Backup and Restore Overview¶
Why Backups Are Necessary¶
A common misconception persists in distributed database operations: "Cassandra replicates data across nodes, so backups are unnecessary." This reasoning conflates two fundamentally different concepts—high availability and data protection.
Replication provides high availability: if one node fails, other replicas serve requests without interruption. However, replication faithfully propagates all changes to all replicas, including destructive ones. When an application bug deletes data, that deletion replicates. When an operator runs DROP TABLE, the table disappears from all nodes simultaneously. Replication ensures consistency—it ensures all replicas reflect the same state, whether that state is correct or catastrophically wrong.

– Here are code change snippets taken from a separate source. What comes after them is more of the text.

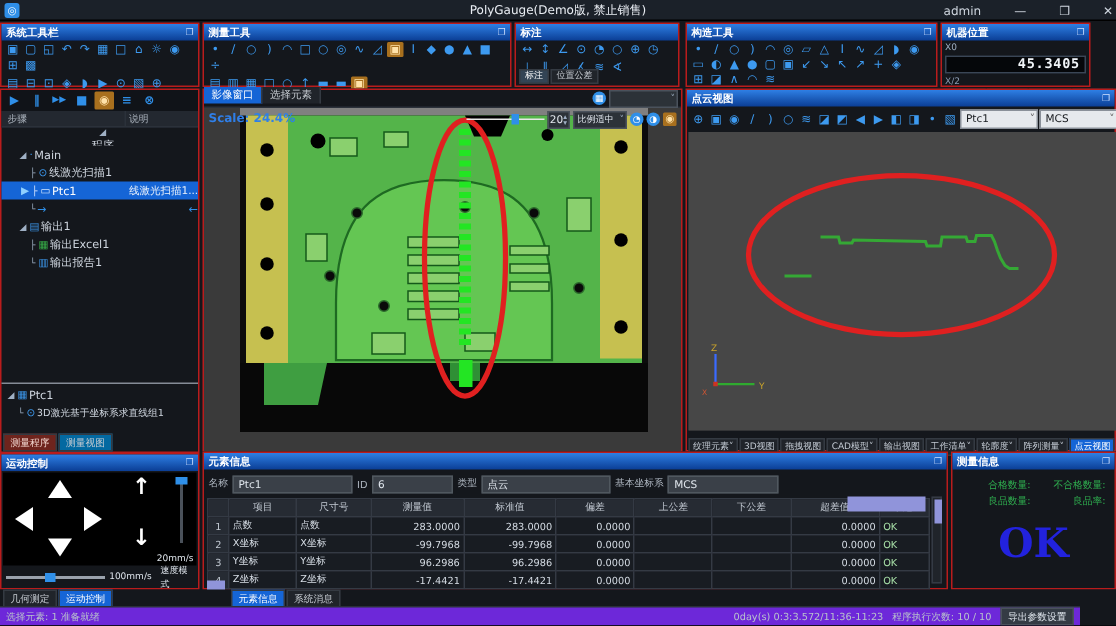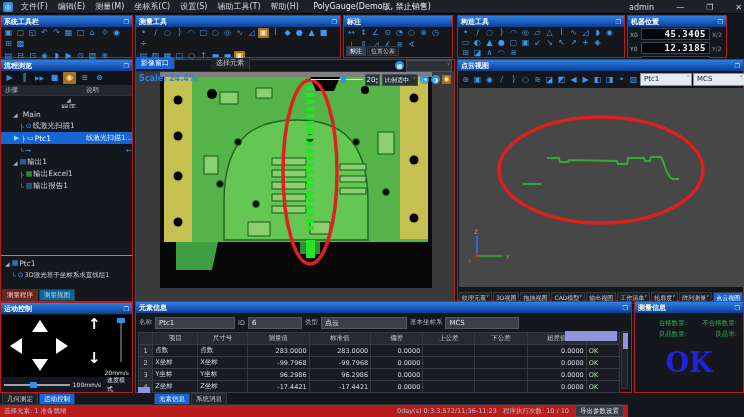--- a/index.html
+++ b/index.html
@@ -123,15 +123,6 @@
 
   <div id="menubar" class="abs">
     <span id="logo">◎</span>
-    <span style="display:flex">
-        <span class="menu-item">文件(F)</span>
-        <span class="menu-item">编辑(E)</span>
-        <span class="menu-item">测量(M)</span>
-        <span class="menu-item">坐标系(C)</span>
-        <span class="menu-item">设置(S)</span>
-        <span class="menu-item">辅助工具(T)</span>
-        <span class="menu-item">帮助(H)</span>
-      </span>
     <span id="win-title">PolyGauge(Demo版, 禁止销售)</span>
     <span id="win-ctrls">
       <span>admin</span>

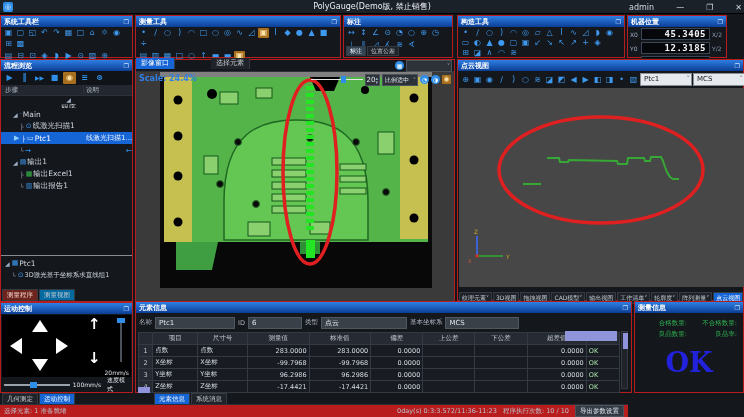--- a/index.html
+++ b/index.html
@@ -24,7 +24,7 @@
   .mini-tab{font-size:6px;line-height:8px;height:8px;padding:0 3px;background:#20242a;border:1px solid #343a42;color:#c7ccd2;white-space:nowrap;}
   .mini-tab.active{background:#345;color:#fff;}
   
-  .dro-row{display:flex;align-items:center;gap:2px;padding:1px 2px;}
+  .dro-row{display:flex;gap:2px;padding:1px 2px;flex-direction:column;}
   .dro-axis{color:#9fb0c4;font-size:6px;width:9px;}
   .dro-val{flex:1;background:#05070a;border:1px solid #3a4656;color:#f0f4f8;font-family:"DejaVu Sans Mono",monospace;
            font-size:9px;font-weight:bold;text-align:right;padding:0 3px;height:10px;line-height:10px;letter-spacing:.5px;}

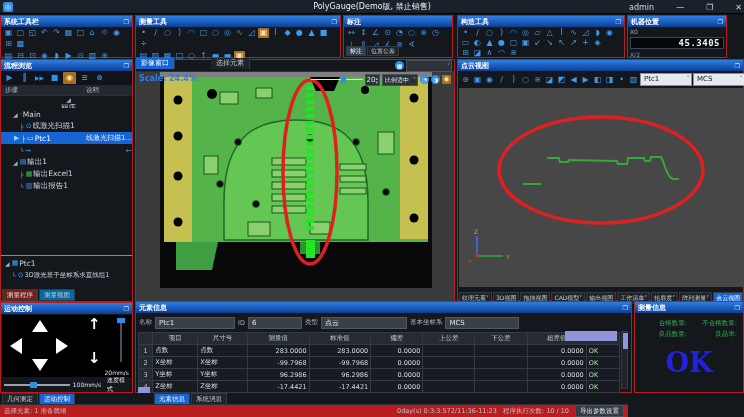--- a/index.html
+++ b/index.html
@@ -303,10 +303,6 @@
   </div>
 
   <div class="abs panel" style="left:0;top:59px;width:133px;height:243px;display:flex;flex-direction:column;">
-    <div class="ptitle">
-        <span>流程浏览</span>
-        <span class="pin">❐</span>
-      </div>
     <div class="playbar">
       <span class="pbtn">▶</span>
       <span class="pbtn">‖</span>

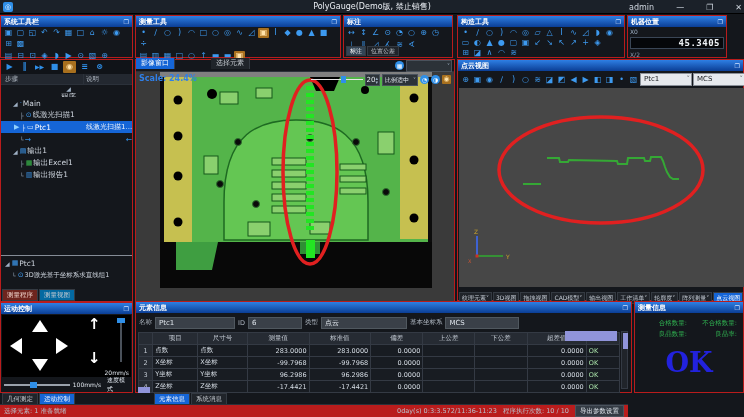--- a/index.html
+++ b/index.html
@@ -404,7 +404,7 @@
 
   <div class="abs panel" style="left:135px;top:59px;width:320px;height:242px;">
     <div class="vtabs">
-      <span style="display:flex;height:15px;gap:36px;">
+      <span style="display:flex;height:15px;">
           <span class="vtab active">影像窗口</span>
           <span class="vtab">选择元素</span>
         </span>

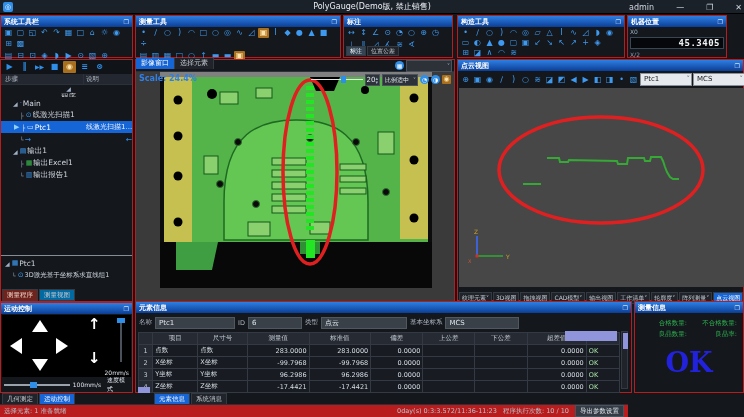--- a/index.html
+++ b/index.html
@@ -111,7 +111,7 @@
   #bottom-tabs{left:0;top:393px;width:744px;height:11px;background:#14171c;display:flex;align-items:center;}
   .btab{font-size:6.5px;height:10px;line-height:10px;padding:0 4px;background:#20242a;border:1px solid #343a42;color:#c7ccd2;margin-right:1px;white-space:nowrap;}
   .btab.active{background:#1565d6;color:#fff;}
-  #statusbar{left:0;top:404px;width:628px;height:13px;background:#b91c1c;border-top:1px solid #2b313a;
+  #statusbar{left:0;top:404px;width:720px;height:13px;background:#6d28d9;border-top:1px solid #2b313a;
              display:flex;align-items:center;font-size:6.5px;color:#b9c2cc;padding:0 4px;box-sizing:border-box;}
   #status-right{margin-left:auto;display:flex;align-items:center;gap:6px;}
   #status-btn{background:#343b44;border:1px solid #4a525c;padding:0 4px;height:10px;line-height:10px;color:#dfe5ec;}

Backups provide data protection: the ability to recover to a known good state after data loss, corruption, or disaster. Backups exist outside the replication system, immune to changes propagating through the cluster.
Disaster Scenarios¶
Understanding the range of potential disasters helps define appropriate backup strategies. Disasters fall into three broad categories: infrastructure failures, human errors, and external threats.
Infrastructure Failures¶
Single Node Failure
The most common failure mode. Causes include:
- Disk failure (SSDs have finite write endurance; HDDs have mechanical failures)

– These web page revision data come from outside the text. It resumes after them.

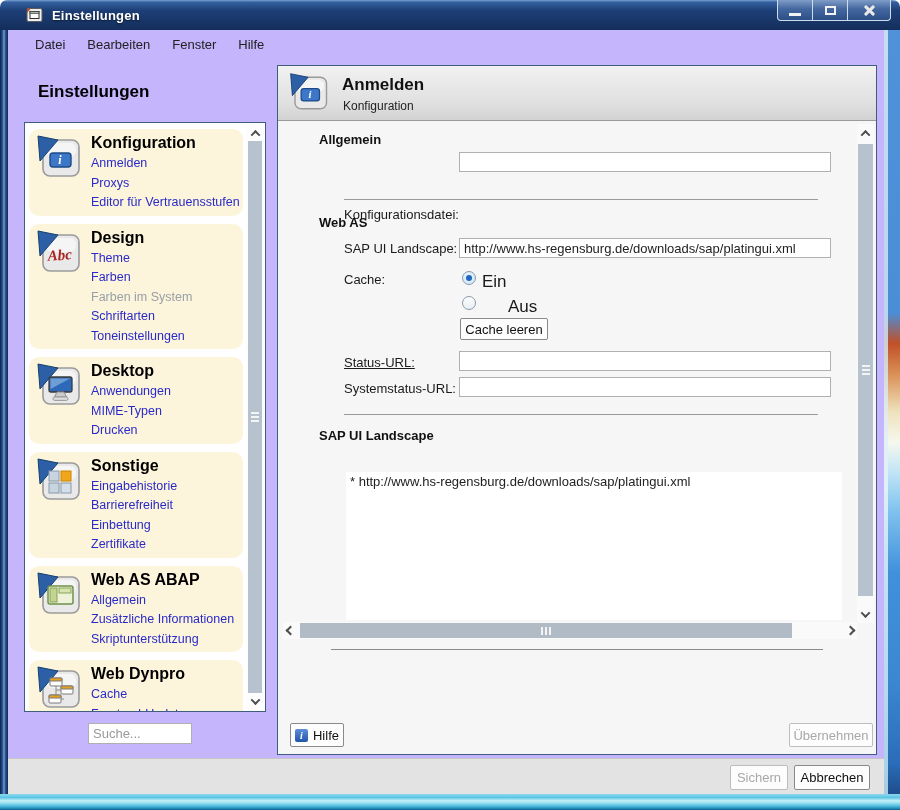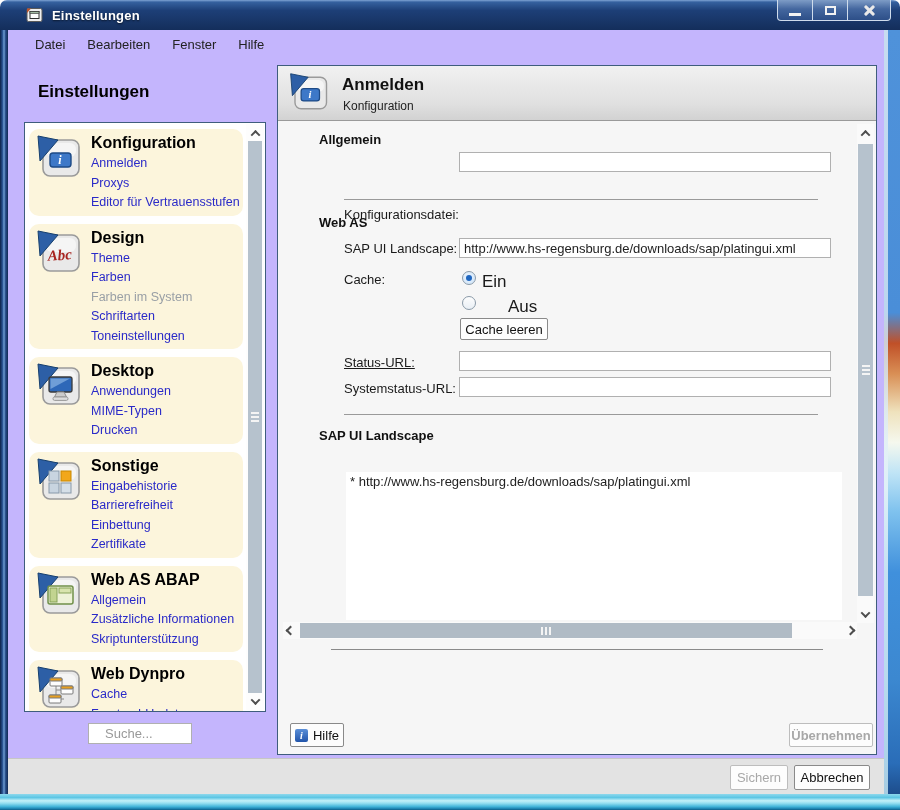--- a/index.html
+++ b/index.html
@@ -62,7 +62,7 @@
     background:#b6c2cd; display:flex; align-items:center; justify-content:center; }
 
   .search { position:absolute; left:80px; top:693px; width:104px; height:21px;
-    border:1px solid #b0b0b0; background:#fff; font-size:13px; padding:0 16px;
+    border:1px solid #b0b0b0; background:#fff; font-size:13px; padding:0 4px;
     color:#333; font-family:"Liberation Sans",sans-serif; }
   .search::placeholder { color:#999; }
 

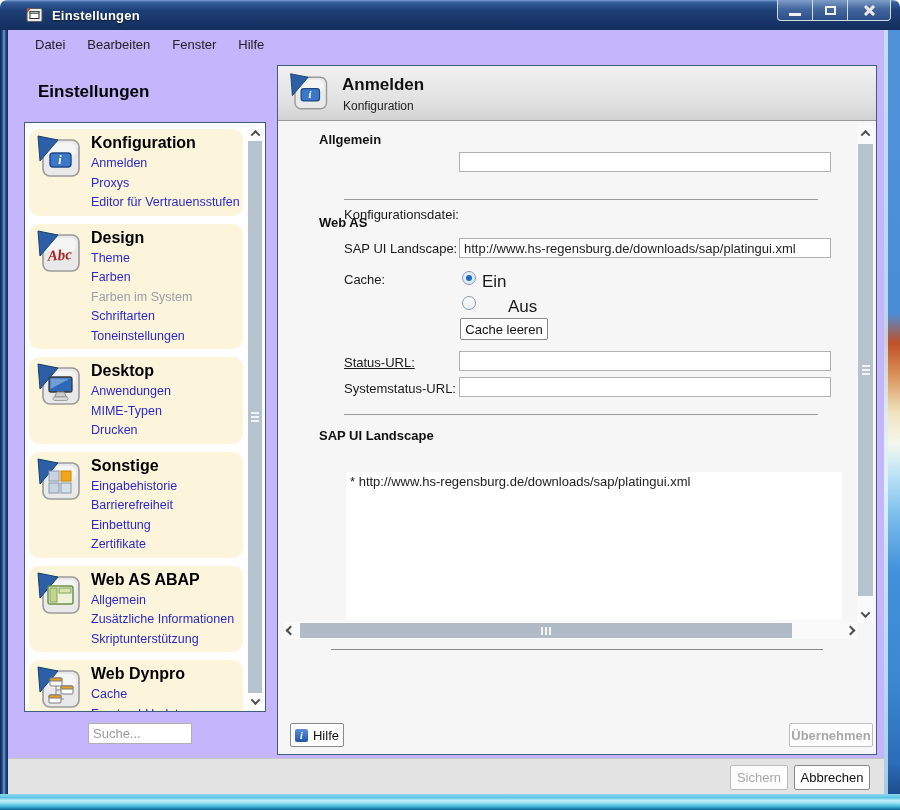--- a/index.html
+++ b/index.html
@@ -124,7 +124,7 @@
     background:linear-gradient(180deg,#5b8fd8,#2255aa); color:#fff; font-size:10px;
     font-weight:bold; font-style:italic; display:flex; align-items:center; justify-content:center;
     font-family:"Liberation Serif",serif; }
-  .apply-btn { position:absolute; left:511px; top:657px; width:84px; height:24px;font-weight:bold; }
+  .apply-btn { position:absolute; left:511px; top:657px; width:84px; height:24px; }
 
   
   .footer { position:absolute; left:0; right:0; top:728px; height:36px; background:#e3e3e3;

- Memory errors (ECC can correct some; others cause crashes)
- Power supply failure
- Motherboard or CPU failure
- Operating system corruption
- Network interface failure (node appears down to cluster)
With RF=3, single node failures are non-events for availability—other replicas serve requests. However, the failed node's data must be rebuilt, either from backup or by streaming from other replicas.
Rack Failure
Multiple nodes fail simultaneously due to shared infrastructure:
- Top-of-rack switch failure (all nodes in rack lose network)
- PDU (Power Distribution Unit) failure (all nodes lose power)
- Cooling failure in rack zone (thermal shutdown)
- Shared storage failure (if using SAN/NAS)
- Cable tray damage (fire, water, physical impact)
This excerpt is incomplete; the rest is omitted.